Dada a complexidade dos versos de Cacaso, certamente decorrente de sua formação intelectual sui generis, precisamos adotar uma metodologia interdisciplinar. Este procedimento, além de ser próprio à pesquisa em literatura, possibilita o enriquecimento das discussões, sem que se perca de vista nosso objetivo inicial. Portanto, a análise dos poemas de Grupo Escolar, embora esteja ancorada na teoria do testemunho - o que possibilita a articulação entre o histórico e o literário - também recebe contribuições de outras áreas do conhecimento, como a Psicanálise e a Filosofia.

RESULTADOS:

Grupo Escolar ocupa uma posição-chave dentro da trajetória poética de Cacaso, pois embora seja seu segundo livro, é o primeiro a ser publicado de forma independente, à margem do sistema editorial.
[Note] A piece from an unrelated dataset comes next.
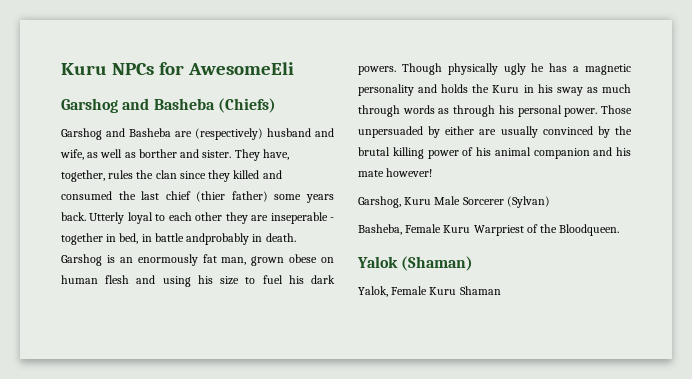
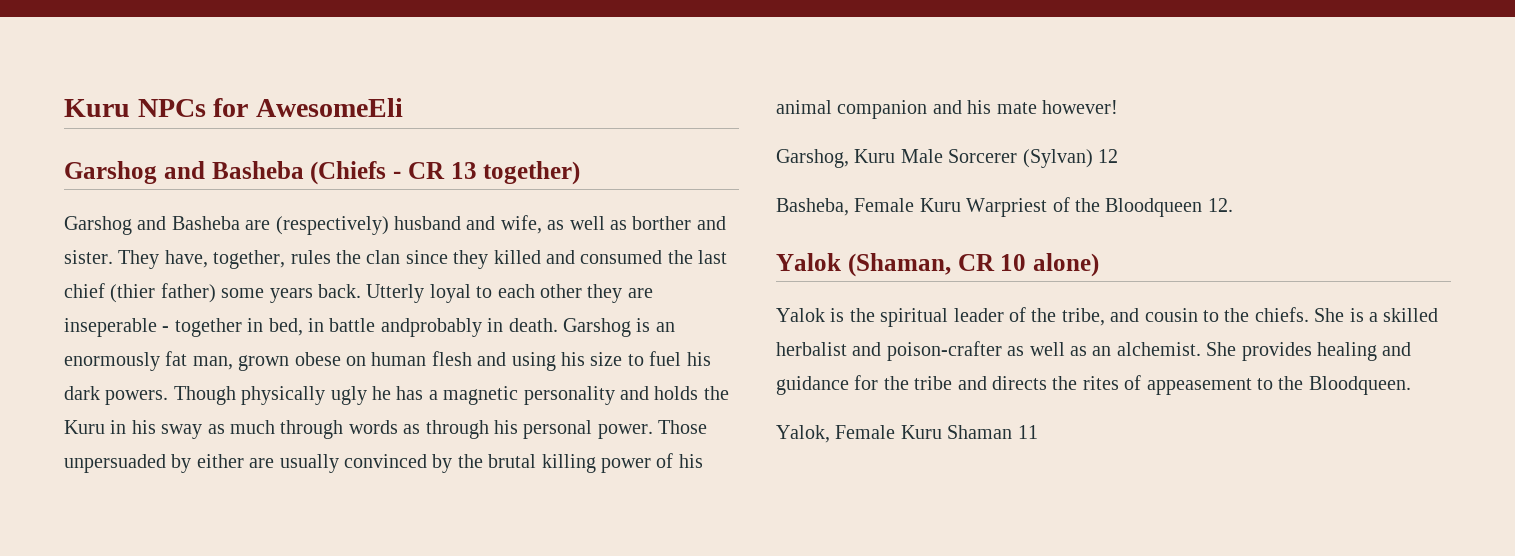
[217,98,276,113] (Chiefs) -> [310,161,581,185] (Chiefs - CR 13 together)
(550, 202) none -> [1098,149,1118,163] 12
[559,224,620,236] [357,256,474,271] Bloodqueen. // Yalok (Shaman) -> [1105,198,1233,217] [776,253,1099,277] [776,307,1439,327] [776,341,1412,361] [776,375,1411,395] Bloodqueen 12. // Yalok (Shaman, CR 10 alone) // Yalok is the spiritual leader of the tribe, and cousin to the chiefs. She is a skilled herbalist and poison-crafter as well as an alchemist. She provides healing and guidance for the tribe and directs the rites of appeasement to the Bloodqueen.
(501, 290) none -> [1017,425,1038,439] 11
Além de apresentar uma mudança de paradigma poético, Grupo Escolar abre caminho para a posterior publicação independente dos demais livros. Nele, Cacaso assume uma postura poética - e política - que viria a influenciar toda a sua produção seguinte. À diferença do livro inaugural - A Palavra Cerzida (1967) - Cacaso concebe agora a palavra poética como "química perversa", como uma espécie de phármakon, capaz de "desvelar" e de "repor" em "tempos de alquimia". A partir da perspectiva da metodologia adotada podemos afirmar que há certo teor testemunhal latente nos versos de Grupo Escolar. Isto significa dizer que esta escritura poética pode ser lida como "grafia da memória" ou "historiografia baseada na memória", de acordo com Seligmann-Silva (2003). Assim posto, estes versos problematizam os limites e as possibilidades da representação poética, enfrentando gaps da memória que reverberam na forma alegórica e fragmentária dos poemas. Ademais, movimentam duas instâncias fundamentais - a memória e o esquecimento - que, em relação dialética, sinalizam a falsa aparência da totalidade.   

 

CONCLUSÃO:

Grupo Escolar exige, já na primeira lição - o livro é dividido em quatro lições - a re-alfabetização do sujeito lírico. Ao declinar sua cartilha, de acordo com o enviesado "estilo de época", mais condizente com "tempos de alquimia", este sujeito poético vai re-conhecendo e re-descobrindo o Brasil. Pari passu à redescoberta, certos acontecimentos, silenciados pelo discurso oficial dos anos setenta, vão sendo desvelados. Assim, lidando com as aporias da memória e do esquecimento e ancorado em uma espécie de ética poética, Grupo Escolar instaura - diante dos aparatos da violência institucional e pour cause - a necessidade inalienável do dizer.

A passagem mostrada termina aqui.